[
https://issues.apache.org/jira/browse/NUTCH-289?page=com.atlassian.jira.plugin.system.issuetabpanels:comment-tabpanel#action_12508445
]
Doğacan Güney commented on NUTCH-289:
-------------------------------------
It seems this issue has kind of died down, but this would be a great feature to
have.
Here is how I think we can do this one (my proposal is _heavily_ based on
Stefan Groschupf's work):
* Add ip as a field to CrawlDatum
* Fetcher always resolves ip and stores it in crawl_fetch (even if CrawlDatum
already has an ip).
* A similar IpAddressResolver tool that reads crawl_fetch, crawl_parse (and
probably crawldb) that (optionally) runs before updatedb.
- map: <url, CrawlDatum> -> <host of url, <url, CrawlDatum>> . Add a field
to CrawlDatum's metadata to indicate where (crawldb, crawl_fetch, crawl_parse)
it is coming from(which will be removed in reduce).
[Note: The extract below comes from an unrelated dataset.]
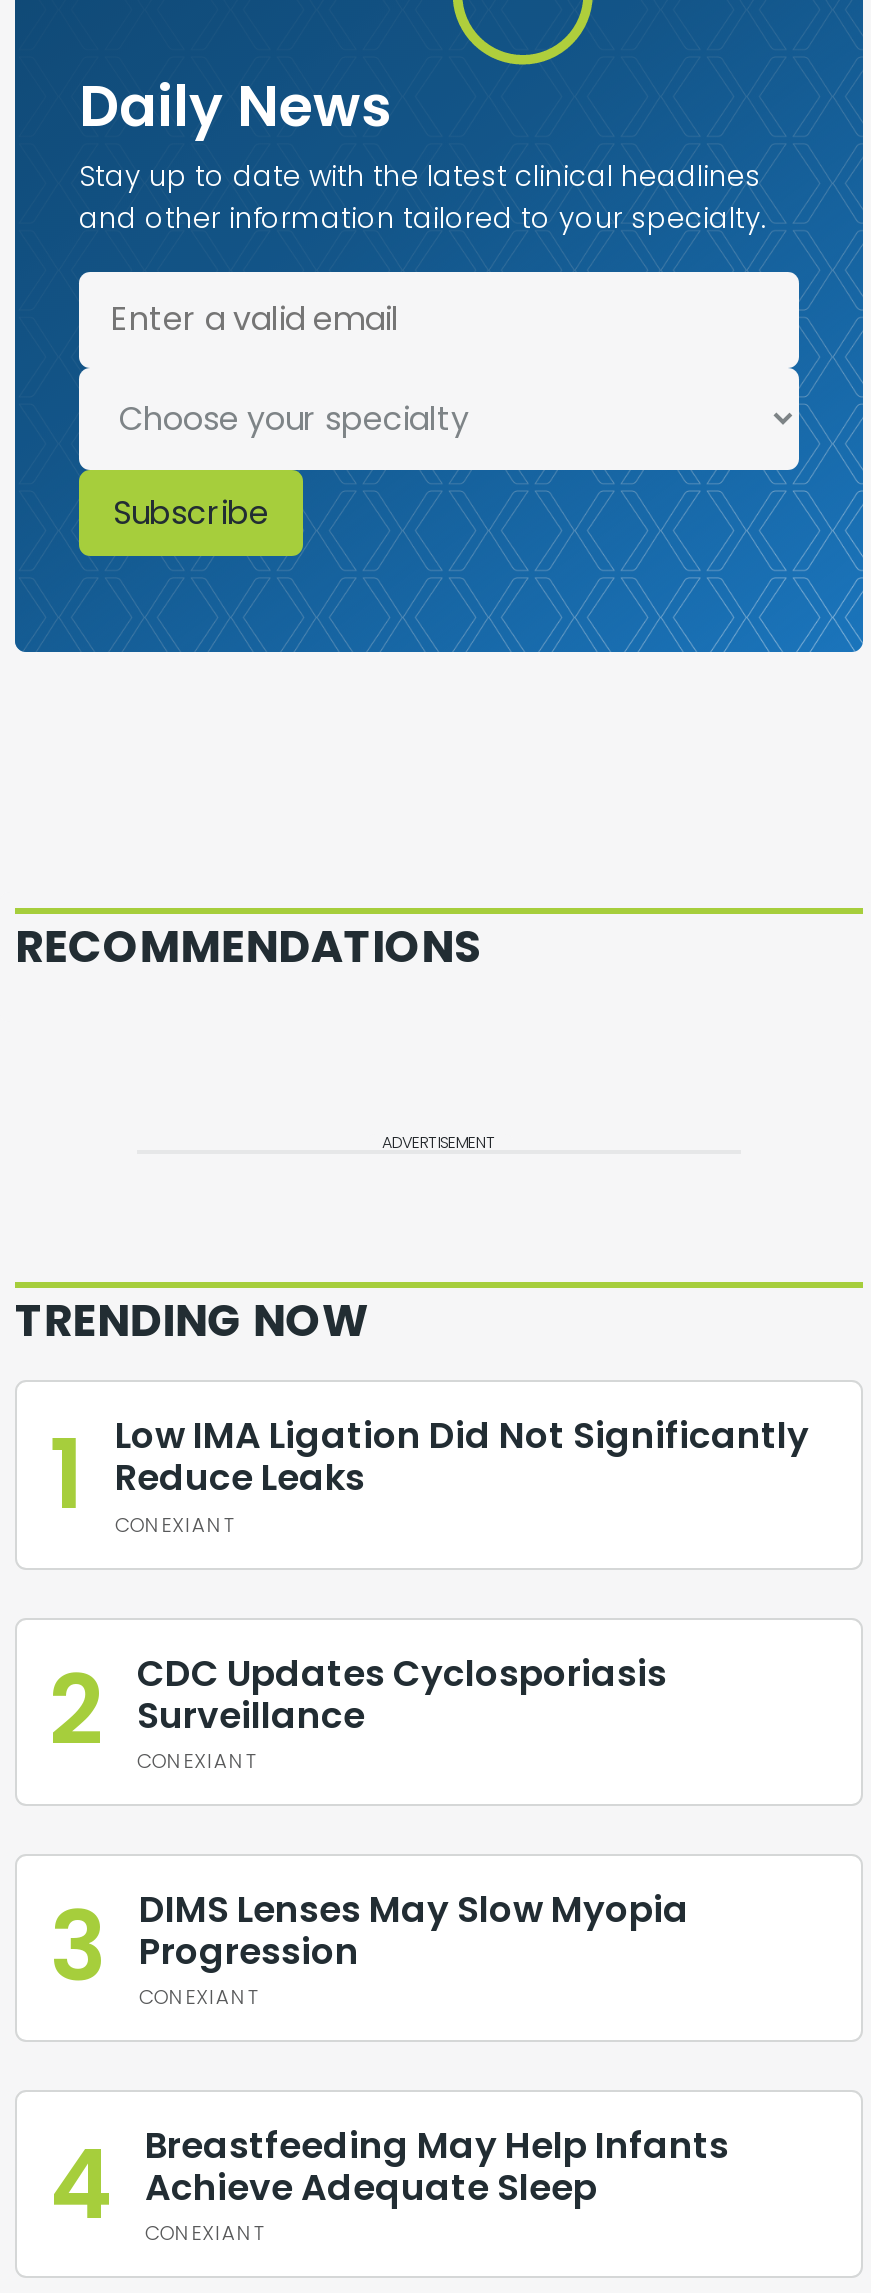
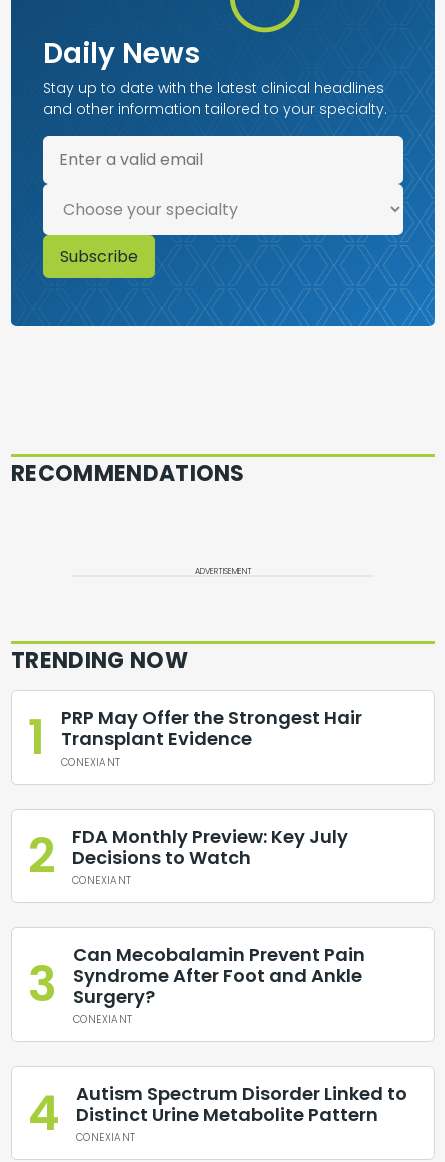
[115,1411,809,1503] Low IMA Ligation Did Not Significantly | Reduce Leaks -> [61,705,362,751] PRP May Offer the Strongest Hair | Transplant Evidence
[137,1647,667,1739] CDC Updates Cyclosporiasis | Surveillance -> [72,824,348,870] FDA Monthly Preview: Key July | Decisions to Watch
[139,1883,689,1975] DIMS Lenses May Slow Myopia | Progression -> [73,942,365,1009] Can Mecobalamin Prevent Pain | Syndrome After Foot and Ankle | Surgery?
[145,2120,729,2212] Breastfeeding May Help Infants | Achieve Adequate Sleep -> [76,1081,407,1127] Autism Spectrum Disorder Linked to | Distinct Urine Metabolite Pattern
No lookup is performed in
map().
- reduce: <host, list(<url, CrawlDatum>)> -> <url, CrawlDatum>. If any
CrawlDatum already contains an ip address (ip addresses in crawl_fetch having
precedence over ones in crawldb) then output all crawl_parse datums with this
ip address. Otherwise, perform a lookup. This way, we will not have to resolve
ip for most of urls (in a way, we will still be getting the benefits of jvm
cache :).
A downside of this approach is that we will either have to read crawldb twice
or perform ip lookups for hosts in crawldb (but not in crawl_fetch).
* use cached ip during generation, if it exists.
> CrawlDatum should store IP address
> ----------------------------------
>
> Key: NUTCH-289
> URL: https://issues.apache.org/jira/browse/NUTCH-289
> Project: Nutch
> Issue Type: Bug
> Components: fetcher
> Affects Versions: 0.8
> Reporter: Doug Cutting
> Attachments: ipInCrawlDatumDraftV1.patch,
> ipInCrawlDatumDraftV4.patch, ipInCrawlDatumDraftV5.1.patch,
> ipInCrawlDatumDraftV5.patch
>
>
> If the CrawlDatum stored the IP address of the host of it's URL, then one
> could:
> - partition fetch lists on the basis of IP address, for better politeness;
> - truncate pages to fetch per IP address, rather than just hostname. This
> would be a good way to limit the impact of domain spammers.
> The IP addresses could be resolved when a CrawlDatum is first created for a
> new outlink, or perhaps during CrawlDB update.
--
This message is automatically generated by JIRA.
-
You can reply to this email to add a comment to the issue online.
-------------------------------------------------------------------------
This SF.net email is sponsored by DB2 Express
Download DB2 Express C - the FREE version of DB2 express and take
control of your XML. No limits. Just data. Click to get it now.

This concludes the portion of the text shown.